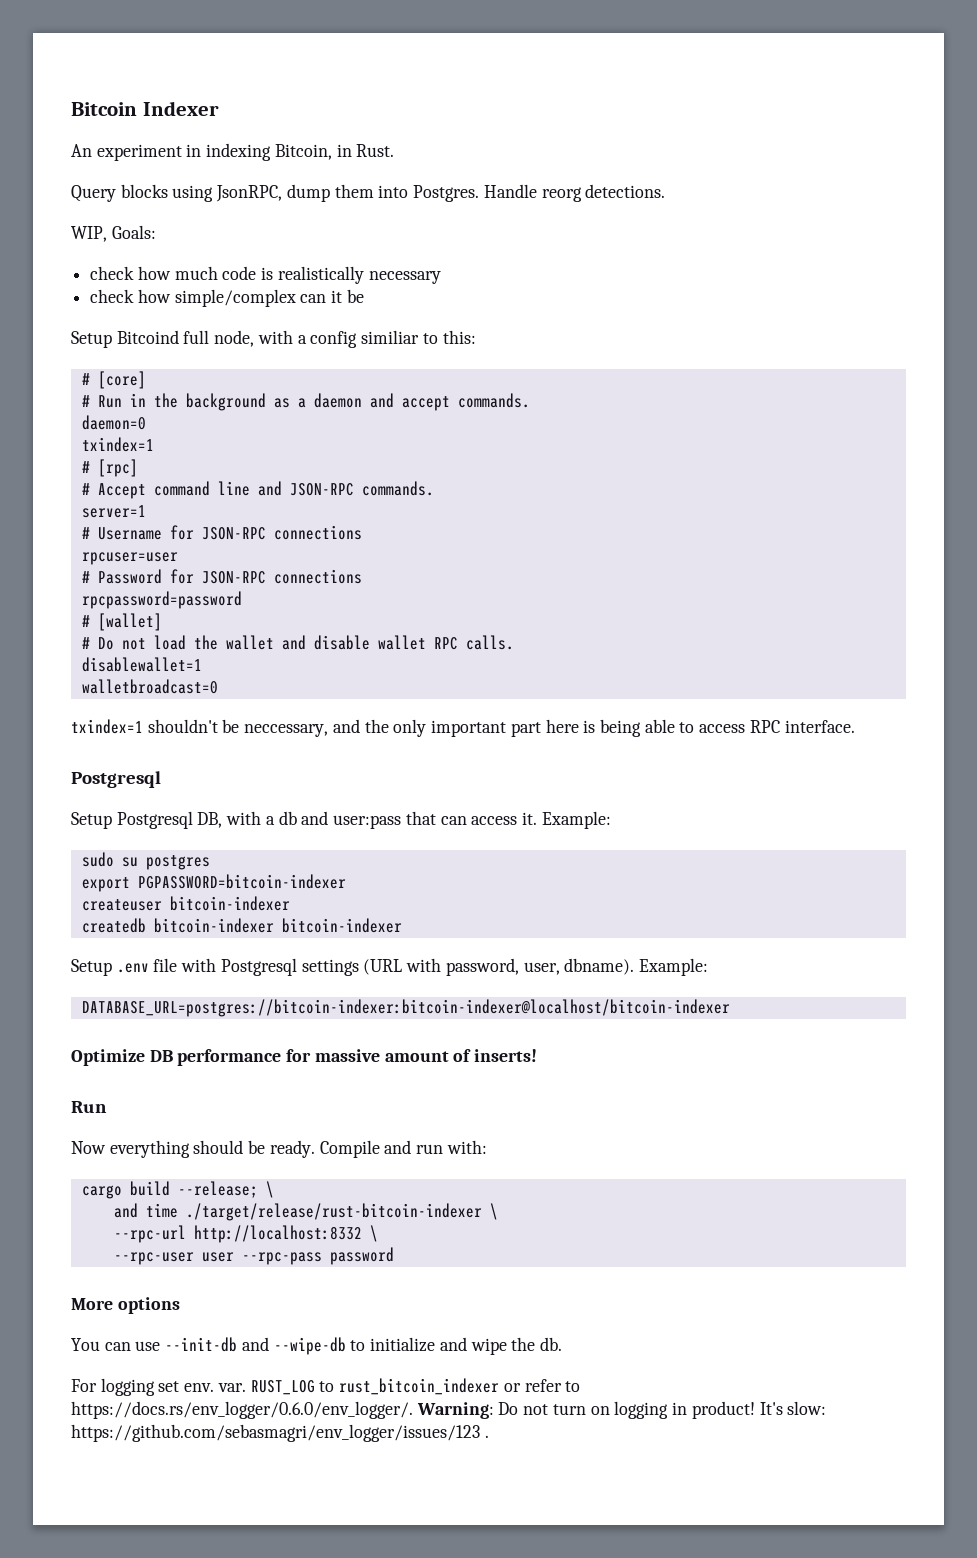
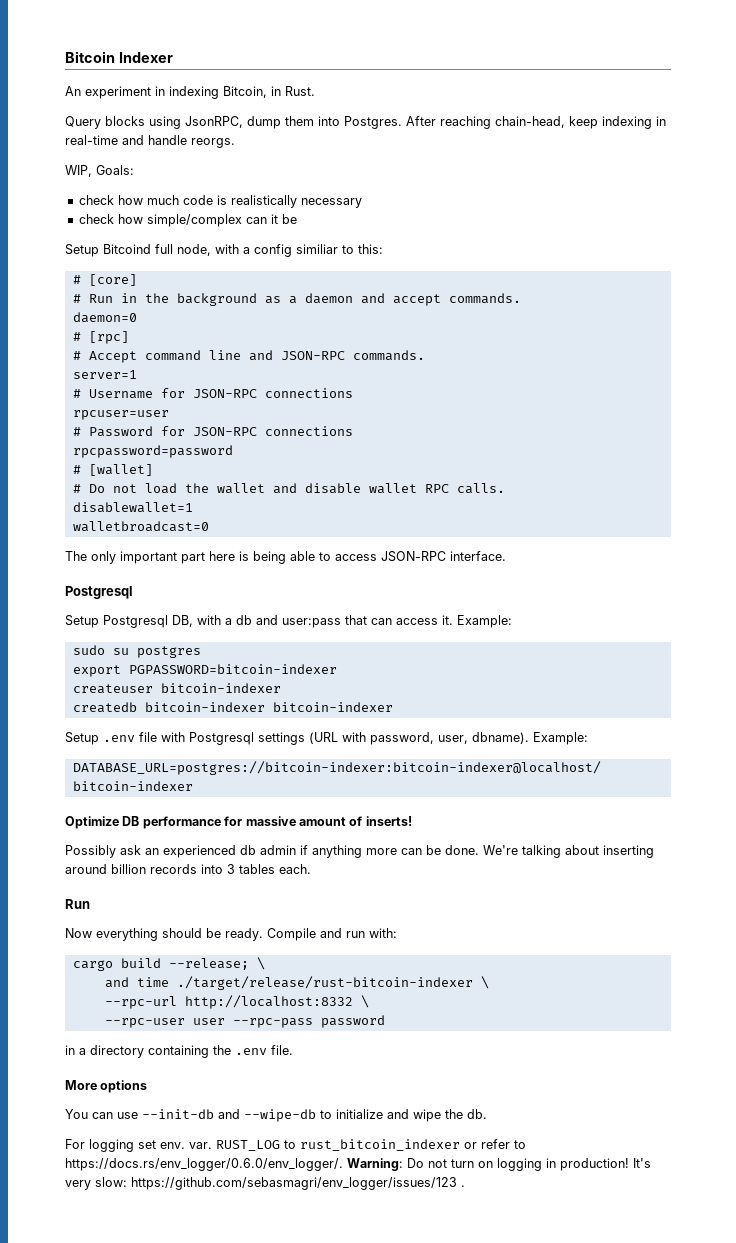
[483,184,666,202] Handle reorg detections. -> [406,116,666,129] [65,135,235,148] After reaching chain-head, keep indexing in real-time and handle reorgs.
[81,437,154,452] // txindex=1 -> (137, 317) none
[71,719,389,737] txindex=1 shouldn't be neccessary, and the -> [65,551,87,561] The
[749,720,780,733] RPC -> [381,551,446,562] JSON-RPC
(538, 1055) none -> [65,845,654,858] [65,864,311,874] // Possibly ask an experienced db admin if anything more can be done. We're talking about inserting around billion records into 3 tables each.
(394, 1256) none -> [65,1045,293,1058] // in a directory containing the .env file.
[691,1401,783,1419] product! It's -> [560,1158,651,1171] [65,1180,91,1190] production! It's very

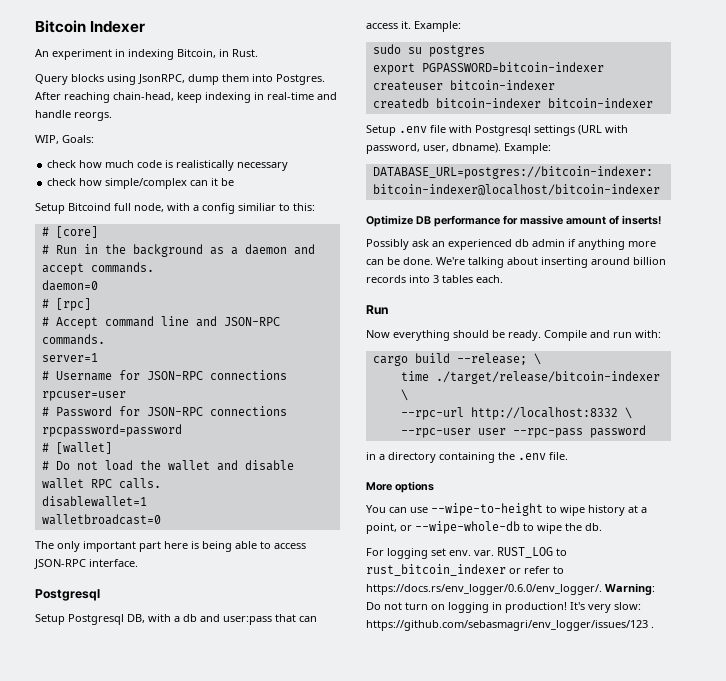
[104,976,473,990] and time ./target/release/rust-bitcoin-indexer -> [400,371,660,384] time ./target/release/bitcoin-indexer
[142,1109,409,1122] --init-db and --wipe-db to initialize and -> [431,503,647,516] [366,521,534,534] --wipe-to-height to wipe history at a point, or --wipe-whole-db to

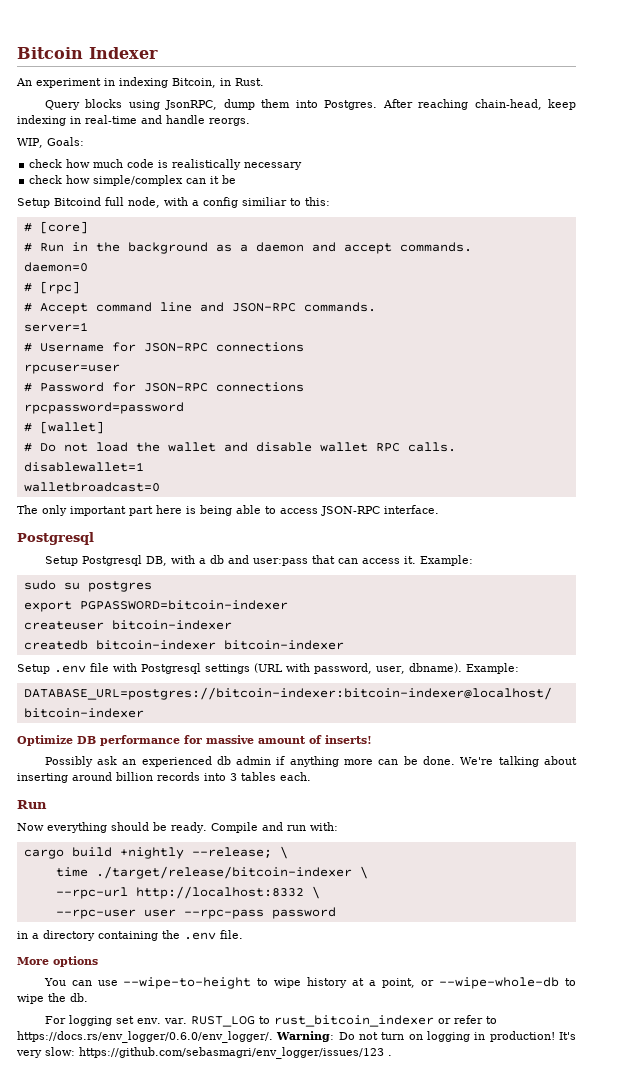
(450, 358) none -> [119,847,184,859] +nightly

§ **Problem to solve**: Lines in the data that include the word "txindex" should all be copied.

§ **Written solution**:
[81,437,154,452] // txindex=1 -> (137, 317) none
[71,719,389,737] txindex=1 shouldn't be neccessary, and the -> [65,551,87,561] The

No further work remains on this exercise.